Four top engineering teams have been selected as the finalists for Britain’s biggest engineering prize – the Royal Academy of Engineering MacRobert Award. Contenders for the £50,000 prize for 2010 are:

- the world’s first self-aligning ankle-foot prosthesis, helping amputees walk more naturally;

- a pioneering new way to detect landmines that minimises false alarms;

- the global mobile satellite communication system used by all major broadcasters.

- a new, greener chemical production process for methyl methacrylate, the key ingredient in acrylic plastics;

Now the judging panel must compare these widely differing technologies and agree on a winner. They will look for a combination of innovation, proven commercial success and benefit to society. HRH The Duke of Edinburgh, Senior Fellow of the Academy, will present the £50,000 prize and the MacRobert award gold medal to the winner at the Academy Awards Dinner in London on Monday 7 June.

Dr Geoff Robinson, Chairman of the judging panel, says: "Yet again, the panel were impressed by the world-beating quality of UK engineering innovation. Far from being laid low by recent difficulties in the financial sector, UK engineering companies have demonstrated their ability to develop innovative engineering with tremendous humanitarian, environmentaland social benefits – and to do so profitably."

Shortlisted for this year’s award are:

Chas A Blatchford and Sons Ltd for the Echelon hydraulic ankle-foot for amputees

Echelon is the world’s first self-aligning ankle-foot prosthesis, using hydraulics to enable amputees to walk far more easily. The new foot adjusts smoothly to inclines and the hydraulics distribute the load in a similar way to natural muscles. Patients say they no longer have to think consciously about walking, where as a conventional ankle-foot prosthesis requires constant awareness and postural adjustments as it cannot flex in a natural way, particularly when walking up or down a slope. Thanks to Echelon, activities such as cycling, dancing, hill-walking and even paragliding have become far more accessible and comfortable for patients. Some injured Forces personnel have been able to return to combat using the new prosthetic foot.

Blatchford’s engineers use gait analysis of the whole leg-ankle-foot system to study the way Nature solves the problem of foot flexion. They combine sophisticated hydraulic dampers with carbon fibre springs to mimic natural muscle control.

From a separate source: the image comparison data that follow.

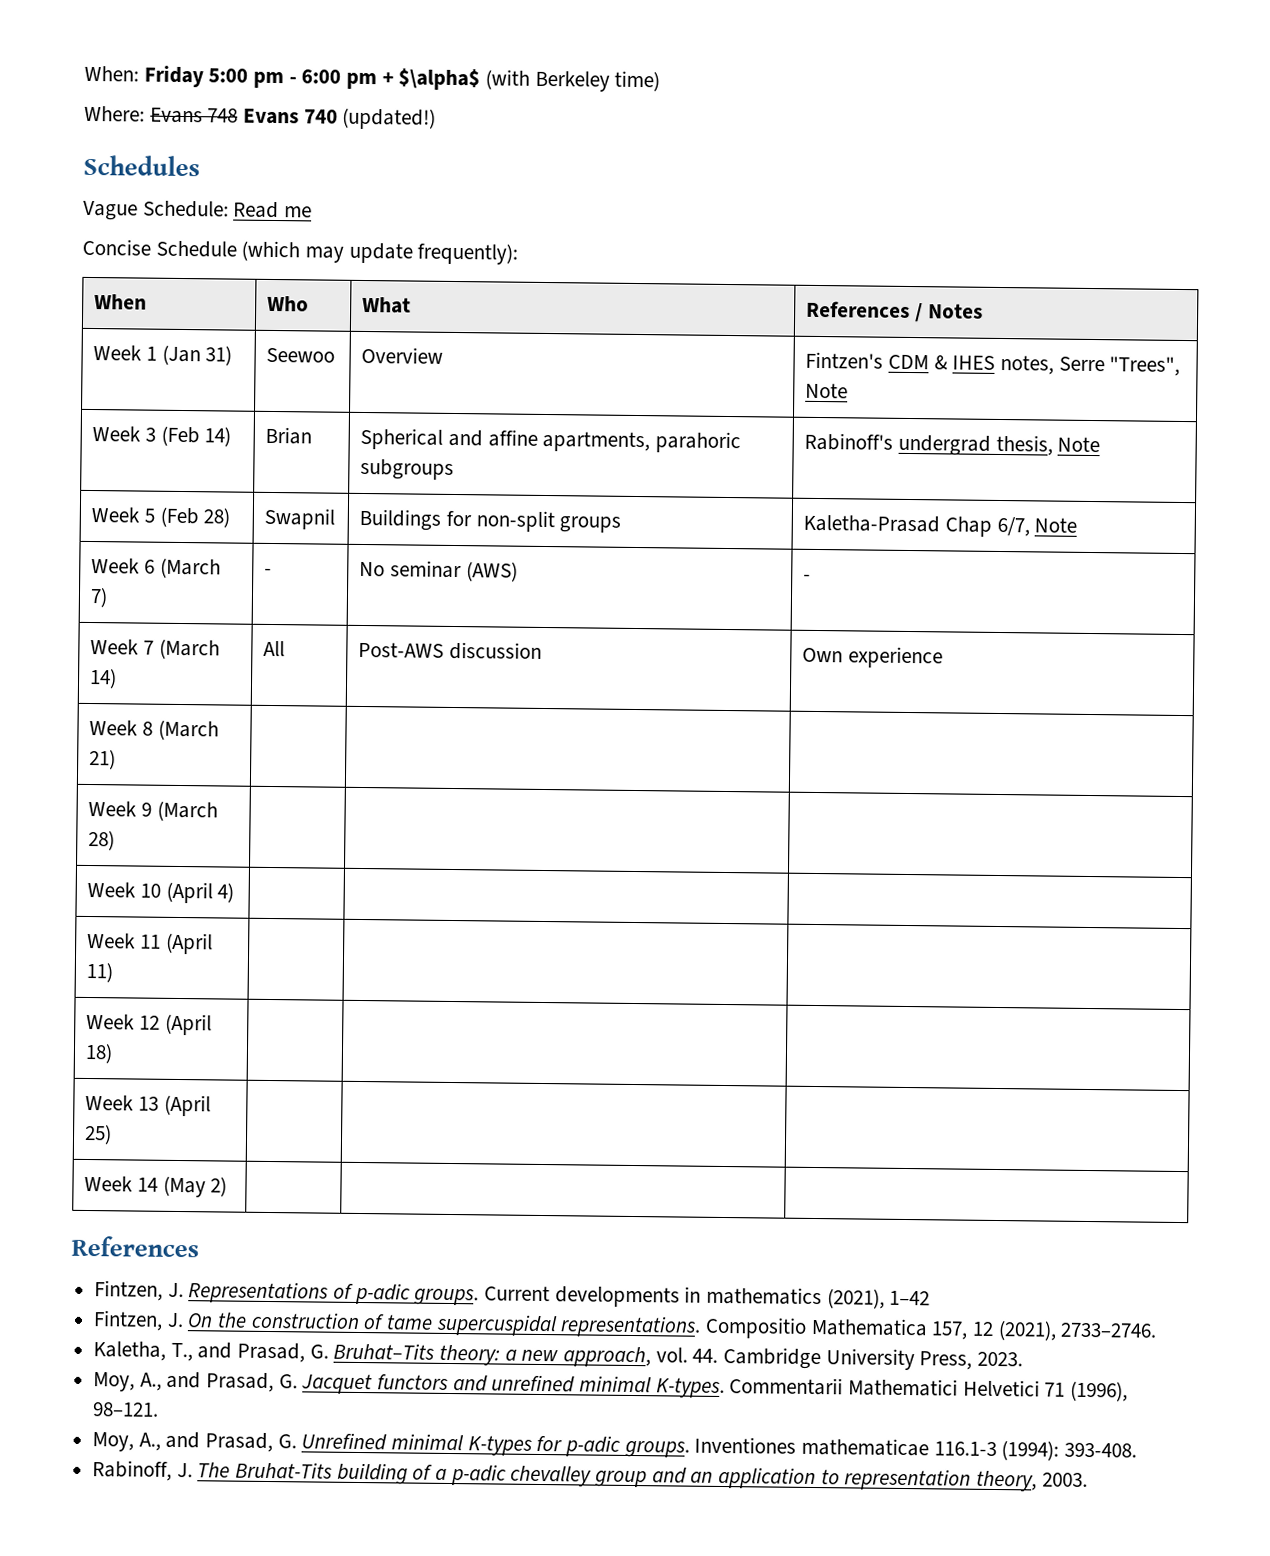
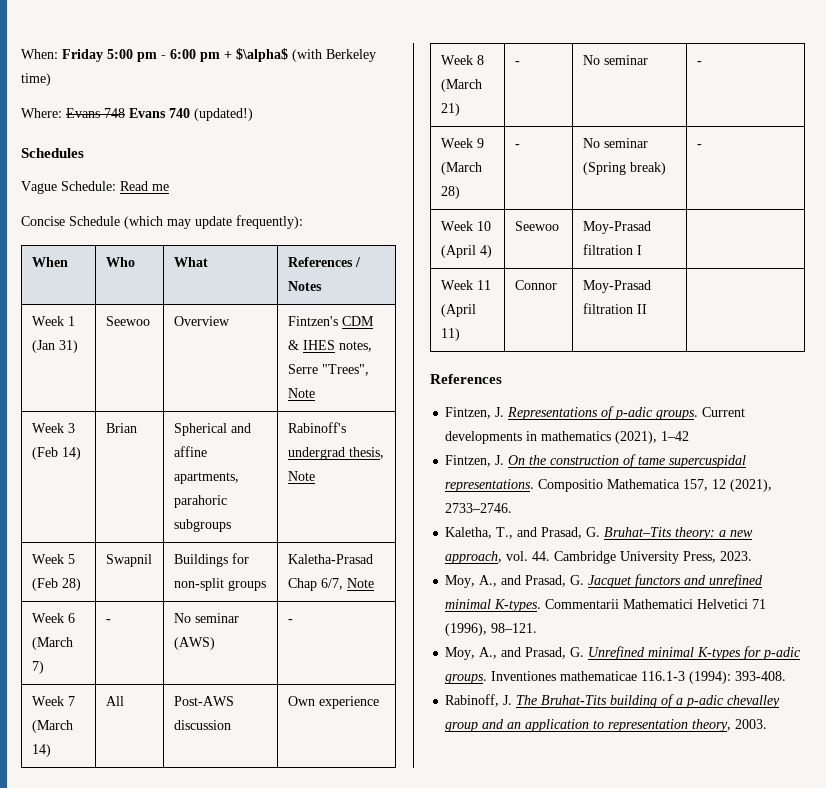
- Week 8 (March 21) | | |
+ Week 8 (March 21) | - | No seminar | -
- Week 9 (March 28) | | |
+ Week 9 (March 28) | - | No seminar (Spring break) | -
- Week 10 (April 4) | | |
+ Week 10 (April 4) | Seewoo | Moy-Prasad filtration I |
- Week 11 (April 11) | | |
- Week 12 (April 18) | | |
- Week 13 (April 25) | | |
- Week 14 (May 2) | | |
+ Week 11 (April 11) | Connor | Moy-Prasad filtration II |

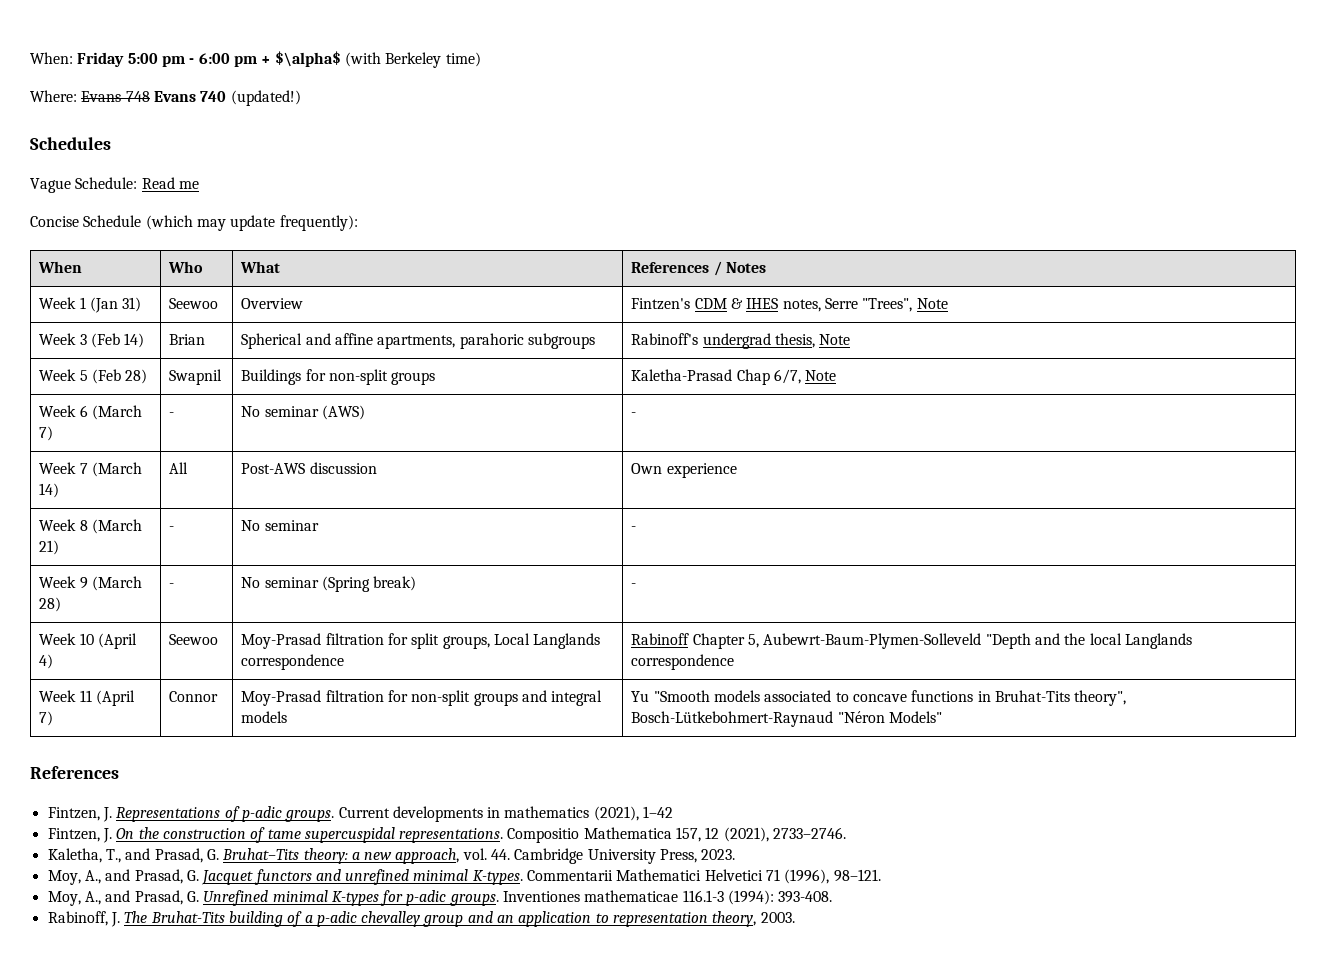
- Week 10 (April 4) | Seewoo | Moy-Prasad filtration I |
+ Week 10 (April 4) | Seewoo | Moy-Prasad filtration for split groups, Local Langlands correspondence | Rabinoff Chapter 5, Aubewrt-Baum-Plymen-Solleveld "Depth and the local Langlands correspondence
- Week 11 (April 11) | Connor | Moy-Prasad filtration II |
+ Week 11 (April 7) | Connor | Moy-Prasad filtration for non-split groups and integral models | Yu "Smooth models associated to concave functions in Bruhat-Tits theory", Bosch-Lütkebohmert-Raynaud "Néron Models"

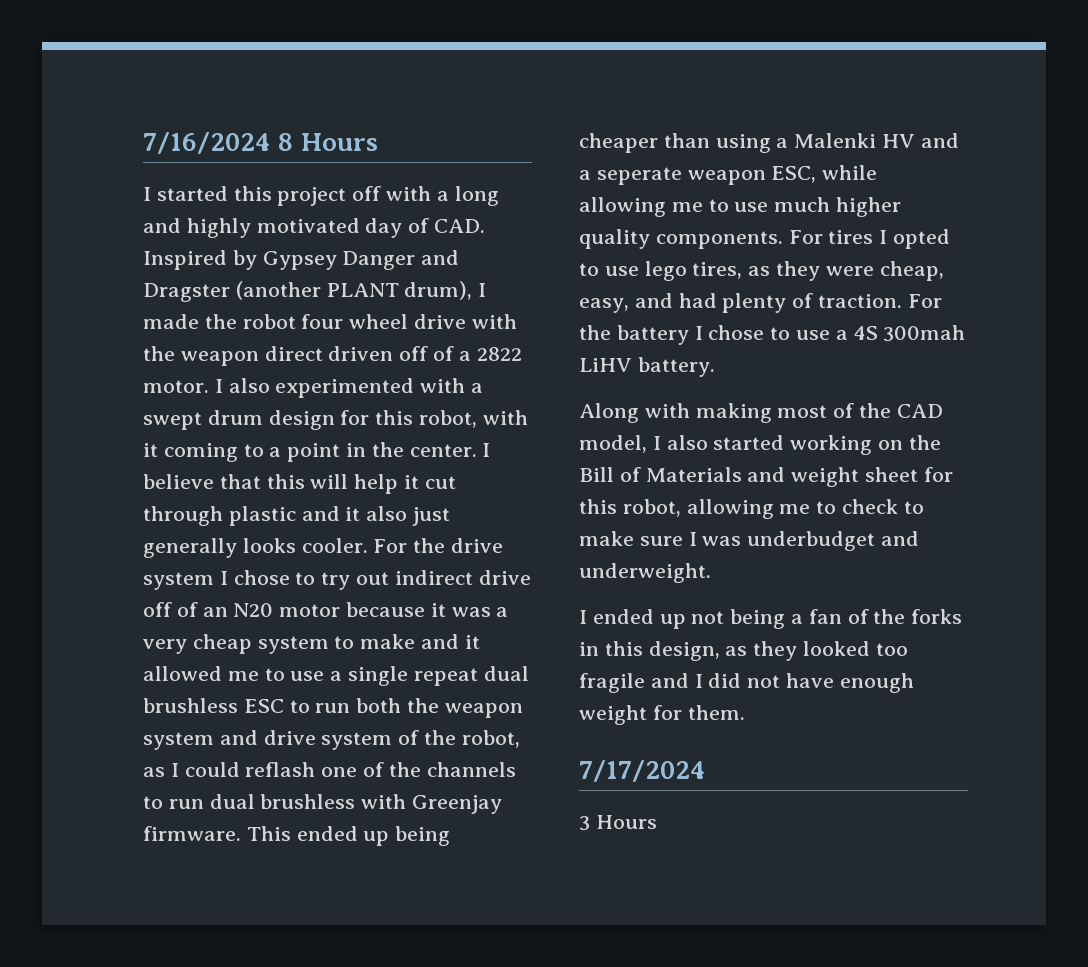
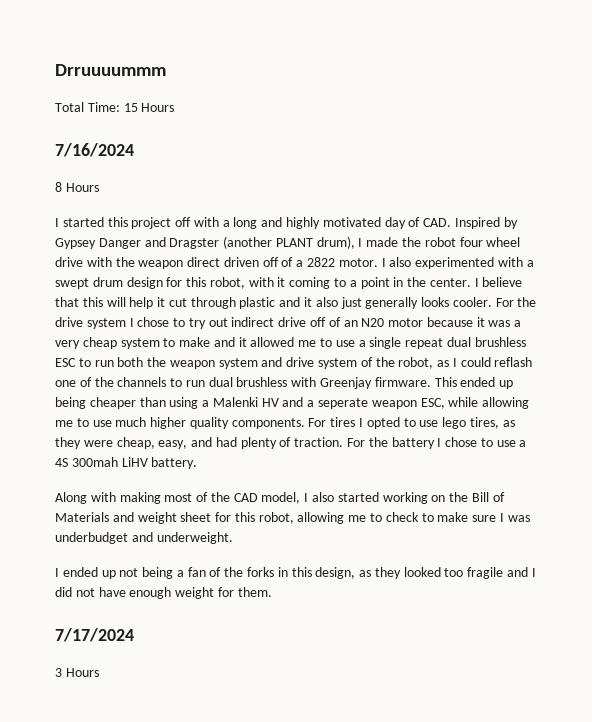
+ Drruuuummm
+ Total Time: 15 Hours
- 7/16/2024 8 Hours
+ 7/16/2024
+ 8 Hours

The whole body benefits as it does not have to compensate so much for an unnatural gait, helping to minimise strain on the back. Echelon draws on the ability of the nervous system to sense body position in space – an attribute called proprioception – which is key to the design of successful prostheses.

In the 18 months since it was launched, over 1,300 Echelon feet have been fitted, generating a turnover of over £2.5 million for Blatchford, which is one of the world’s largest prosthetics manufacturers, celebrating its 120th anniversary this year.

Team members: Technical Director Prof Saeed Zahedi OBE, Principal Mechanical Design Engineer Graham Harris, Senior Hydraulic Design Engineer Fadi Abimosleh, Senior Mechatronic Design Engineer Dr David Moser and Principal Research Prosthetist Joe McCarthy, all based at Blatchford in Basingstoke

Media contact: Ben Blease, Marketing Manager, tel 01256 316609

Cobham Technical Services for the Minehound dual sensor landmine detector

Minehound combines ground-penetrating radar with a high-performance metal detector to increase greatly the efficiency of clearing a minefield, particularly where minimum metal mines are involved. The metal detector remains the standard device used throughout the world in mine clearance – but in many situations there may be 150 false alarms for each real mine found, and every false alarm must be painstakingly investigated. Minehound’s dual detection system dramatically reduces the number of false alarms, typically to around 20 for each real mine found.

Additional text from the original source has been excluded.